Data analysis#

This section details the Python data types that facilitate efficient data analysis when working with PySTK. As you interact with STK’s simulation results, you may need to analyze large volumes of data. To accomplish this, you can leverage NumPy arrays and Pandas DataFrames. Together, NumPy arrays and Pandas DataFrames provide a suite of tools for managing and analyzing the data produced by STK. In this section, learn how to apply these data types to enhance your PySTK workflows.

NumPy arrays#

NumPy arrays are a widely supported foundational data structure for numerical computations in Python. They enable high-performance, multi-dimensional data storage and operations, making them ideal for handling time-series data, matrices, and other numerical results generated by STK. By leveraging NumPy, you can perform vectorized operations, indexing, broadcasting, and complex mathematical analyses efficiently.

You can convert a dataset collection in row format to a NumPy array. The to_numpy_array() method, called on DataProviderResultDataSetCollection, returns a data provider’s results dataset collection as a 2D NumPy array. This array has a shape equal to the total number of rows in the dataset collection and the total number of unique columns fields in the dataset collection. For example, if the computed All Region By Pass data provider results dataset collection contains 100 rows and 11 column fields, the to_numpy_array() method would return a NumPy array of the entire result set and would have a shape of (100, 11), where 100 is the number of rows and 11 is the number of columns.

To use this capability, you must have Numpy installed in your local Python development environment.

The following example uses NumPy arrays for flight profile data.
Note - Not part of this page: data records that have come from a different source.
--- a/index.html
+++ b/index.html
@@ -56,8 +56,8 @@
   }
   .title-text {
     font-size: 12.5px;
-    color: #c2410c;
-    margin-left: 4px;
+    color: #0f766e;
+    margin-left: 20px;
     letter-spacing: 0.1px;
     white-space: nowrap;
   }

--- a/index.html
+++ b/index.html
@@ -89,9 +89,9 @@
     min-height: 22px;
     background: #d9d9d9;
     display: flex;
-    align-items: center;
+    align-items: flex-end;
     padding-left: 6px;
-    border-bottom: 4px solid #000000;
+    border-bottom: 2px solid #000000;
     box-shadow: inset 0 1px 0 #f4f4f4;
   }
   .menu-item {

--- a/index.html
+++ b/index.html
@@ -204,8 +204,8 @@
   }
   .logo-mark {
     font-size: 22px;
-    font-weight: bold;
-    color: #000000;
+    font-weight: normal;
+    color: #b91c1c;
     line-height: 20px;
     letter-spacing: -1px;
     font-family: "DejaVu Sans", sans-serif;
# Aircraft aircraft: Aircraft object
from scipy.spatial import ConvexHull
import matplotlib.pyplot as plt

# compute data provider results for an aircraft's Flight Profile By Time
field_names = ["Mach #", "Altitude"]
time_step_sec = 1.0

flight_profile_data_provider = aircraft.data_providers.item("Flight Profile By Time")
flight_profile_data = flight_profile_data_provider.execute_elements(
    self.get_scenario().start_time, self.get_scenario().stop_time, time_step_sec, field_names
)

# convert dataset collection in a row format as a Numpy array
flight_profile_data_arr = flight_profile_data.data_sets.to_numpy_array()

# plot estimated fligth envelope as a convex hull
hull = ConvexHull(flight_profile_data_arr)
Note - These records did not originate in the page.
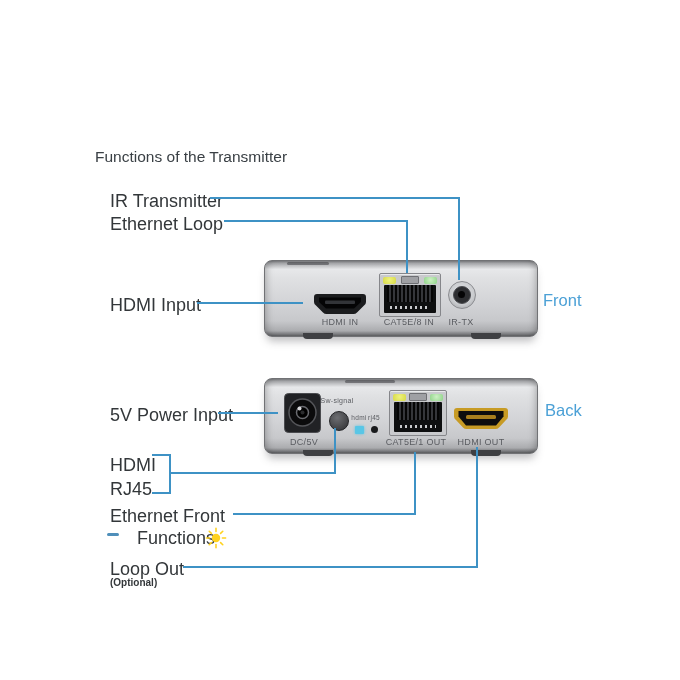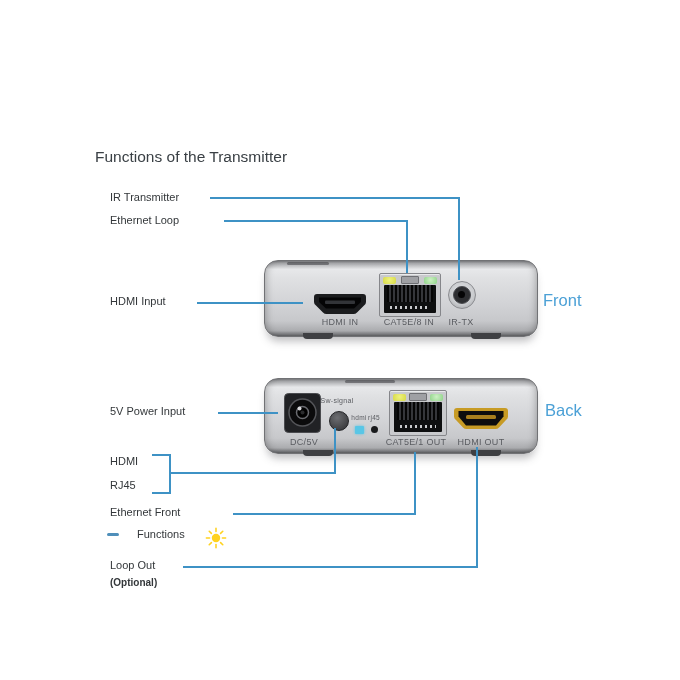--- a/index.html
+++ b/index.html
@@ -11,7 +11,7 @@
   
   .title{left:95px;top:84px;font-size:25px;font-weight:bold;color:var(--accent);letter-spacing:.2px;}
   .subtitle{left:95px;top:120px;font-size:15.5px;color:#3a4045;margin-top:28px;}
-  .callout{font-size:11px;color:var(--label-text);white-space:nowrap;}
+  .callout{font-size:18px;color:var(--label-text);white-space:nowrap;}
   .viewlabel{font-size:16.5px;color:var(--view-label);}
   .optional{font-size:10px;font-weight:bold;color:var(--label-text);}
   

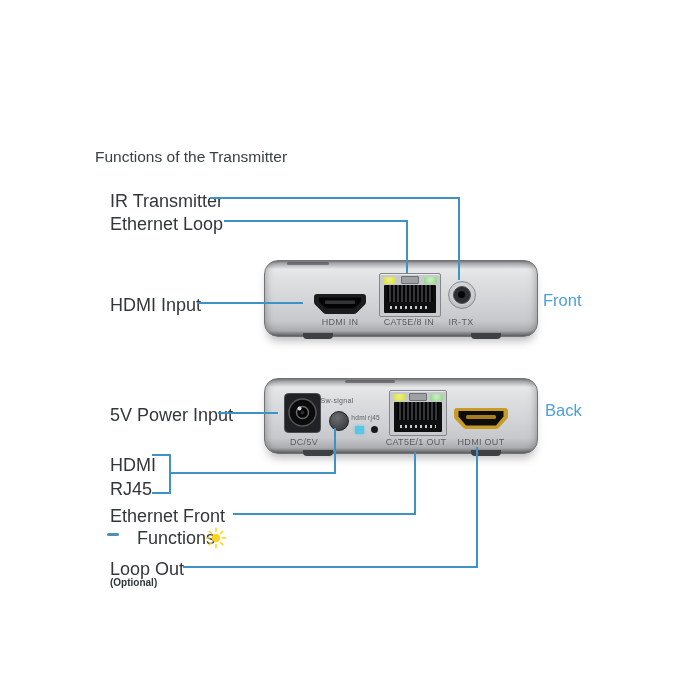--- a/index.html
+++ b/index.html
@@ -21,7 +21,7 @@
   .dash{width:12px;height:3px;border-radius:1.5px;background:var(--connected-dash);}
   
   .device{
-    z-index:2;border-radius:14px;border:1px solid #717275;
+    z-index:2;border-radius:8px;border:1px solid #717275;
     background:linear-gradient(180deg,#7d7e81 0%,#a6a7aa 3%,#e7e8ea 11%,#dfe0e2 24%,#d3d4d7 55%,#c7c8cb 80%,#abacaf 93%,#77787b 98%,#606164 100%);
     box-shadow:0 7px 9px -3px rgba(60,60,66,.35),
                inset 6px 0 8px -6px rgba(0,0,0,.35),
plt.figure(figsize=(15, 10))
for simplex in hull.simplices:
    plt.plot(flight_profile_data_arr[simplex, 1], flight_profile_data_arr[simplex, 0], color="darkblue")

plt.title("Estimated Flight Envelope", fontsize=15)
plt.xlabel("Mach Number", fontsize=15)
plt.ylabel("Altitude", fontsize=15)

plt.tick_params(axis="x", labelsize=15)
plt.tick_params(axis="y", labelsize=15)
plt.grid(visible=True)

The resulting flight data plot looks like this:

For more information, see Numpy.

Pandas DataFrames#

Pandas DataFrames offer a powerful and flexible way to organize and manipulate structured data. Designed for handling tabular data, DataFrames enable you to store, filter, and transform simulation results. With Pandas, you can seamlessly work with time-indexed data, perform group-based analysis, and integrate your results with a wide range of data analysis and visualization tools.
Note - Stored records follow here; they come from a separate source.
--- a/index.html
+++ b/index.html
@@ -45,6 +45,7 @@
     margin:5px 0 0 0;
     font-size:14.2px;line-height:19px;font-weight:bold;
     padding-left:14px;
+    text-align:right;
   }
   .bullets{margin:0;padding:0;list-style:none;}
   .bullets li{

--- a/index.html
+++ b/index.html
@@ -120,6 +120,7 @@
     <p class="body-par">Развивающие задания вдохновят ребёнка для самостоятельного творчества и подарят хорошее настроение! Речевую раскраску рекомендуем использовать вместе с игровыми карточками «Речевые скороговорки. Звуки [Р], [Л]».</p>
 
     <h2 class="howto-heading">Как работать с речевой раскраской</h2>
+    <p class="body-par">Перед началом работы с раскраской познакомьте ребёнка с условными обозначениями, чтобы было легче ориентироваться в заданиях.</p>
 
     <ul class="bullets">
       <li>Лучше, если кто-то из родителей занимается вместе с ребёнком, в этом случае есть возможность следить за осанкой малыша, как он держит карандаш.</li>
You can convert a dataset collection in row format as a Pandas DataFrame. DataFrames are the key to Pandas’ fast and efficient data manipulation and analysis. They are a two-dimensional, tabular data structure with labeled indexing for rows and columns, where the columns can contain data of various data types. DataFrames supports powerful aggregation and transformation capabilities, time series capabilities, merging operations of datasets, hierarchical indexing, vectorized operations, flexible reshaping capabilities, and much more.

The to_pandas_dataframe() method called on DataProviderResultDataSetCollection, returns a data provider’s results dataset collection as Pandas DataFrame. The DataFrame row index length, equal to the total number of rows in the dataset collection and each column in the DataFrame, maps to a unique field name in the dataset collection. For example, if the computed Flight Profile by Time data provider results dataset collection contains 6000 rows and 100 fields column fields, the returned DataFrame has a row index length of 6000 and 100 columns.

To use this capability, you must have Pandas installed in your local Python development environment.

Examples of using Pandas DataFrames#

Example 1#

This example provides the Python implementation for converting All Regions By Pass data provider results to a Pandas DataFrame with a default numeric row index.

# CoverageDefinition coverage: Coverage object
# compute data provider results for All Regions by Pass coverage
coverage_data_provider = coverage.data_providers.item("All Regions By Pass")
coverage_data = coverage_data_provider.execute()

# convert dataset collection in a row format as a Pandas DataFrame with default numeric row index
coverage_df = coverage_data.data_sets.to_pandas_dataframe()

The to_pandas_dataframe() method supports setting a single column as the index. To create a hierarchical index or a composite index comprised of more than a single column, get your data provider’s results dataset collection as a Pandas DataFrame with the default numeric index, then update the index accordingly.

# Access facility_sensor_satellite_access: Access calculation
# compute data provider results for basic Access
field_names = ["Access Number", "Start Time", "Stop Time", "Duration"]

access_data = facility_sensor_satellite_access.data_providers["Access Data"].execute_elements(
    self.get_scenario().start_time, self.get_scenario().stop_time, field_names
)

# convert dataset collection in a row format as a Pandas DataFrame
index_column = "Access Number"
access_data_df = access_data.data_sets.to_pandas_dataframe(index_element_name=index_column)

Example 2#

This example provides the Python implementation for computing descriptive statistics access measurements.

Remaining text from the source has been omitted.